Saved data entries:

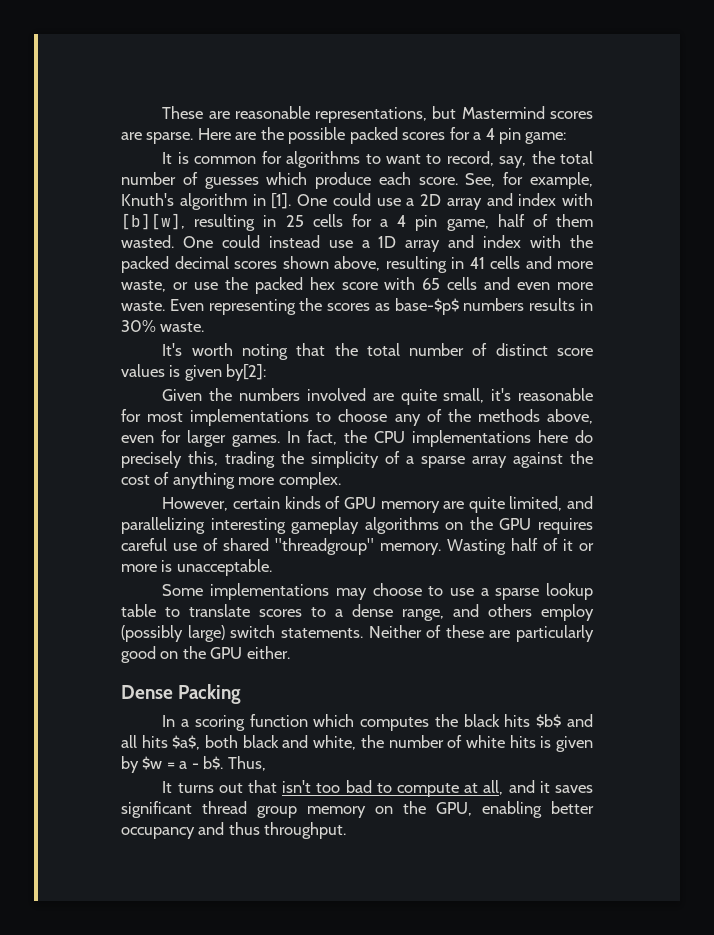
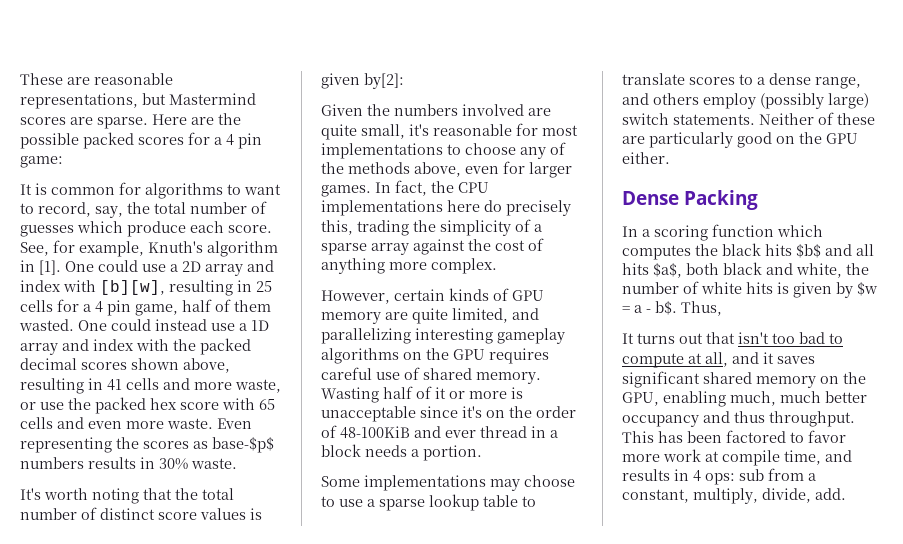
[275,538,374,555] "threadgroup" -> (472, 374) none
[176,559,272,576] unacceptable. -> [321,406,576,422] [321,425,558,439] [321,444,482,461] unacceptable since it's on the order of 48-100KiB and ever thread in a block needs a portion.
[202,801,297,818] thread group -> [703,372,752,384] shared
(542, 809) none -> [730,391,821,406] much, much
(347, 830) none -> [622,430,846,443] [622,449,852,466] [622,468,816,485] [622,488,846,504] This has been factored to favor more work at compile time, and results in 4 ops: sub from a constant, multiply, divide, add.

WHAT THIS TASK INVOLVES: Output each entry verbatim; none of the pictures should be included.

YOUR RESPONSE:
[275,538,374,555] "threadgroup" -> (472, 374) none
[176,559,272,576] unacceptable. -> [321,406,576,422] [321,425,558,439] [321,444,482,461] unacceptable since it's on the order of 48-100KiB and ever thread in a block needs a portion.
[202,801,297,818] thread group -> [703,372,752,384] shared
(542, 809) none -> [730,391,821,406] much, much
(347, 830) none -> [622,430,846,443] [622,449,852,466] [622,468,816,485] [622,488,846,504] This has been factored to favor more work at compile time, and results in 4 ops: sub from a constant, multiply, divide, add.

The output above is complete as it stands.